> _EXERCISE OBJECTIVE_: In the records below, find the lines that include "color" and copy each.

> _GIVEN DATA_:
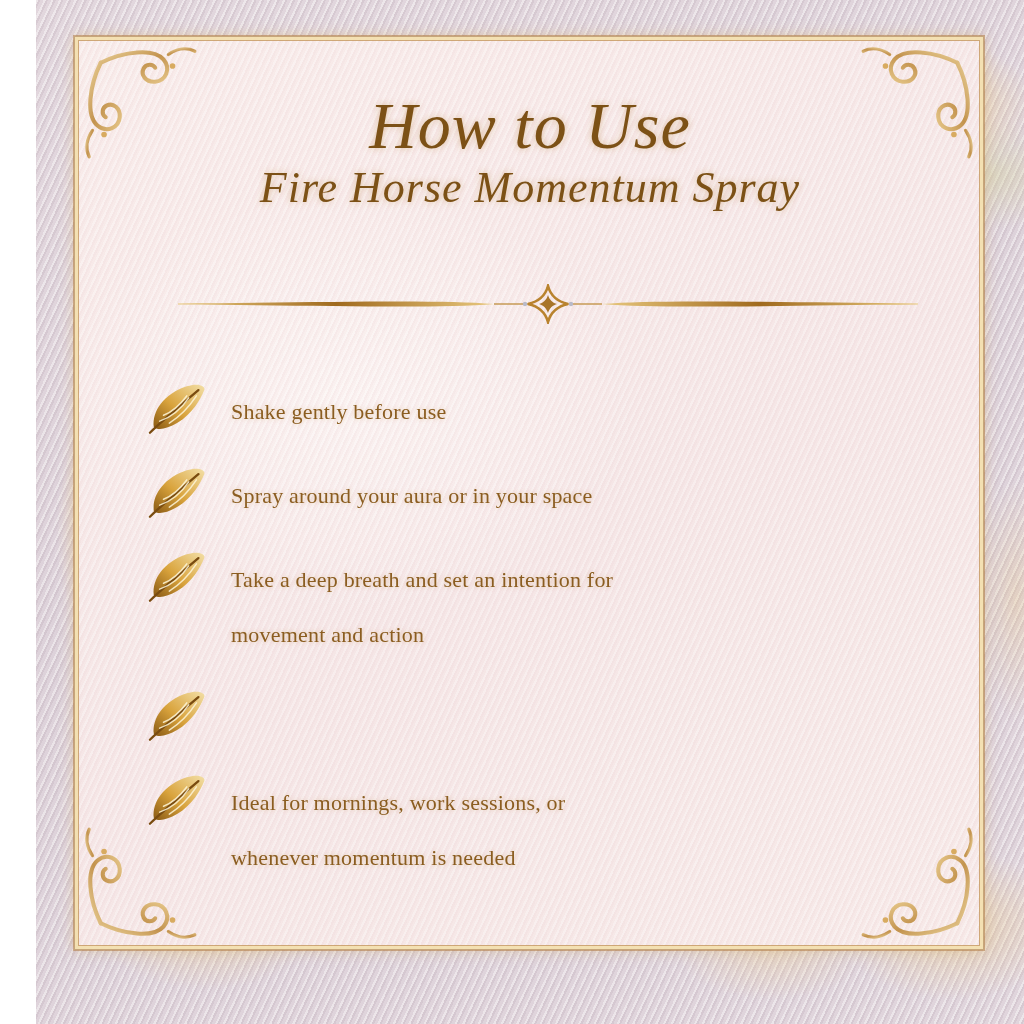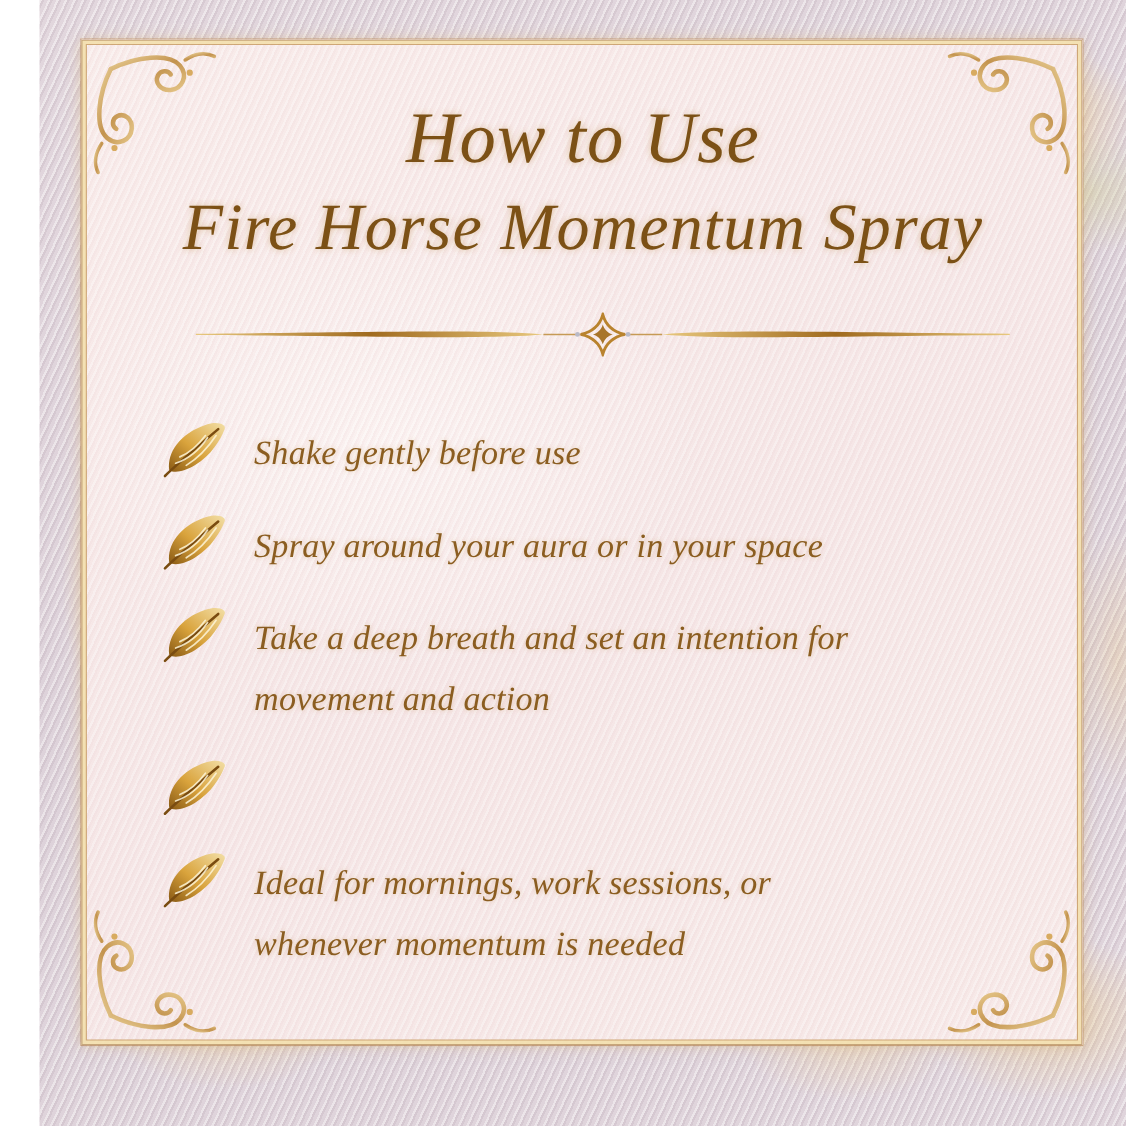--- a/index.html
+++ b/index.html
@@ -65,7 +65,7 @@
     letter-spacing:1px;white-space:nowrap;
   }
   .title.l1{top:88px;font-size:66px;}
-  .title.l2{top:172px;font-size:60px;}
+  .title.l2{top:162px;font-size:44px;}
   
   .divider{position:absolute;left:140px;top:284px;width:744px;height:40px;}
   

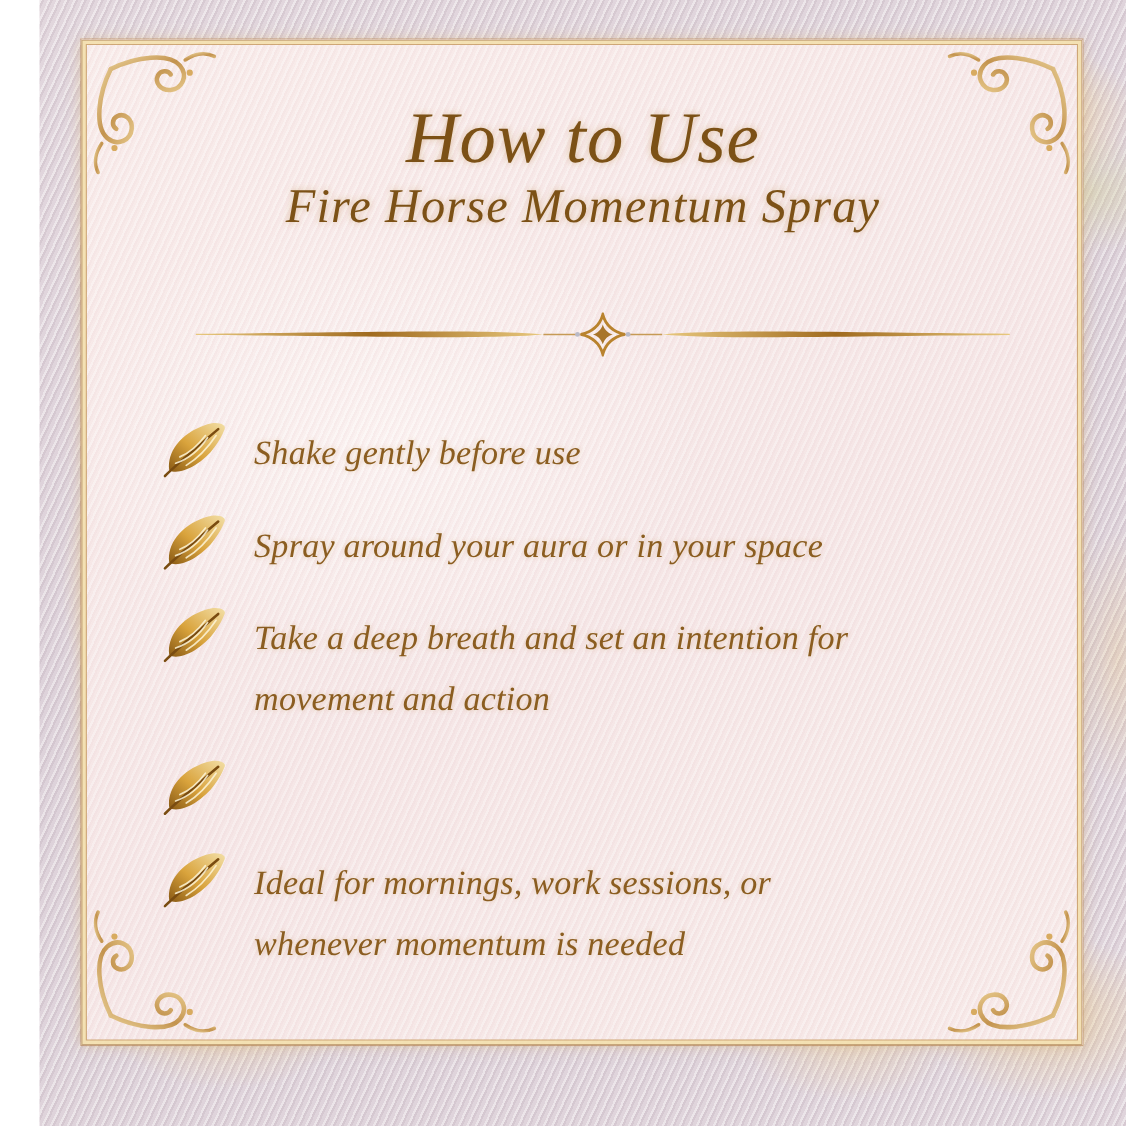--- a/index.html
+++ b/index.html
@@ -74,8 +74,8 @@
   .item:last-child{margin-bottom:0;}
   .bullet{flex:0 0 62px;height:55px;margin-right:21px;position:relative;}
   .bullet svg{position:absolute;left:0;top:-2px;}
-  .text{color:#8b5d20;font-size:31px;letter-spacing:.2px;
-        text-shadow:0 0 5px rgba(190,140,60,.30);font-style:italic;}
+  .text{color:#8b5d20;font-size:22px;letter-spacing:.2px;
+        text-shadow:0 0 5px rgba(190,140,60,.30);}
   .line{display:block;line-height:55px;white-space:nowrap;}
   .line:empty{display:none;}
 </style>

> _TASK RESULT_:
-  .text{color:#8b5d20;font-size:31px;letter-spacing:.2px;
+  .text{color:#8b5d20;font-size:22px;letter-spacing:.2px;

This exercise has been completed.